Virtual Pharmacy School Fair: Meet us in space!

This is sooo 2014, right? A Virtual Pharmacy School Fair.

We are excited to have our outreach and admissions team participating in the two-day fair this year! I'm not totally sure how it works (yet) but I've heard great things from other schools and students who found "attending" the event to be quite helpful and worthwhile.

The best part -- you can show up in your pajamas. For free. Meet us there!

Event details are available online.

Sunday, August 24, 2014

Fall Preview Sessions: Register to attend now!

We've scheduled and posted our fall 2014 Preview Session schedule!


These presentations are designed to introduce prospective students/applicants to UCSF's PharmD program. Although I'm pretty biased, I think this is an excellent event. While we are careful not to provide information that is not readily available on our website, attending a preview session can provide prospective students with a chance to hear from current students (via a panel discussion) as well as take a tour of the Parnassus campus. Preview sessions include:
  • Overview of UCSF's PharmD curriculum
  • Admissions process and timeline
  • Current student panel
  • Parnassus campus tour
While there is no fee to attend, registration is required.

Please visit our website for more information and registration instructions.

Saturday, August 23, 2014

2014 Application Presentations Scheduled!

We get it. We get it. UCSF's Supplemental Application can be challenging. But it's only challenging if you aren't willing to put forth three things: time, effort and thought.

We started offering Supplemental Application Presentations many years ago as a way to "walk you through the supplemental application." Do we give away secrets? There are no secrets to give away. Can you be a successful applicant without attending a presentation? Absolutely. Do you help applicants develop their essay responses?

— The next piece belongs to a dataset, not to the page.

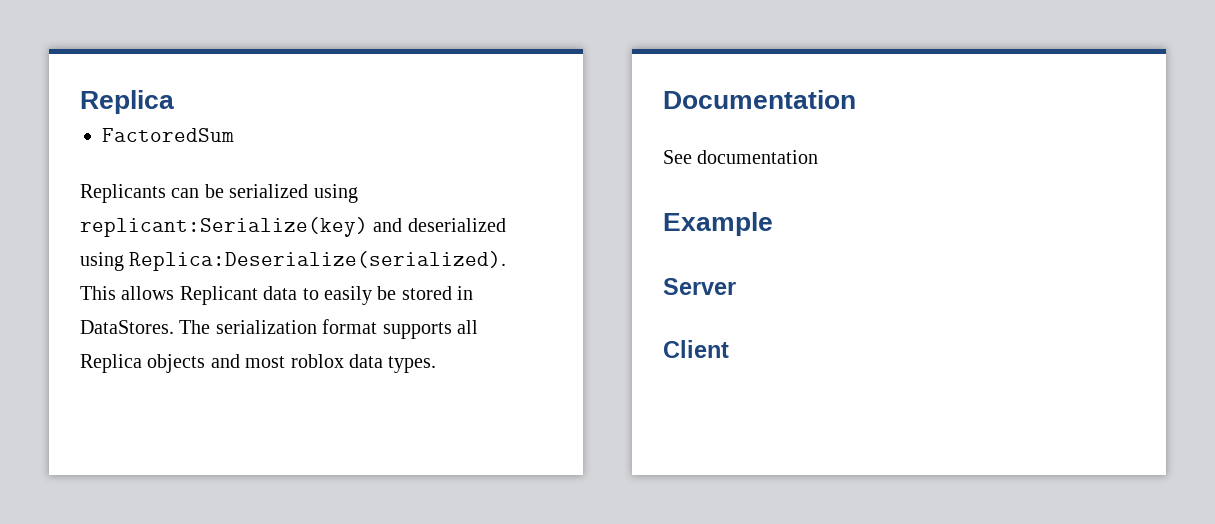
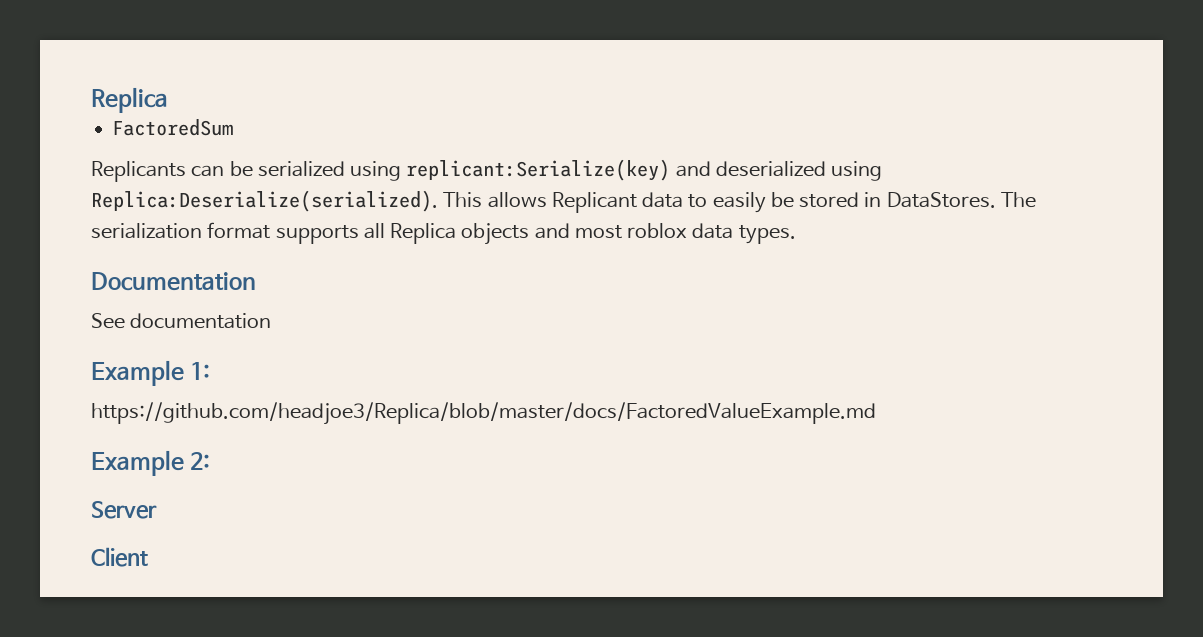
- Example
+ Example 1:
+ https://github.com/headjoe3/Replica/blob/master/docs/FactoredValueExample.md
+ Example 2:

No, no, no.  But attending a presentation can sometimes provide the motivation for applicants to get started on the application.  (Don't tell anyone this... but it also gets us in the mind-frame to gear up for the next admissions cycle.)

We are offering seven presentations this year:


It's possible that we will be adding additional presentations (Southern California? Webinars?) If so, we will announce those on our website and here on this blog. 

Visit our webpage for more information about attending a Supplemental Application Presentation.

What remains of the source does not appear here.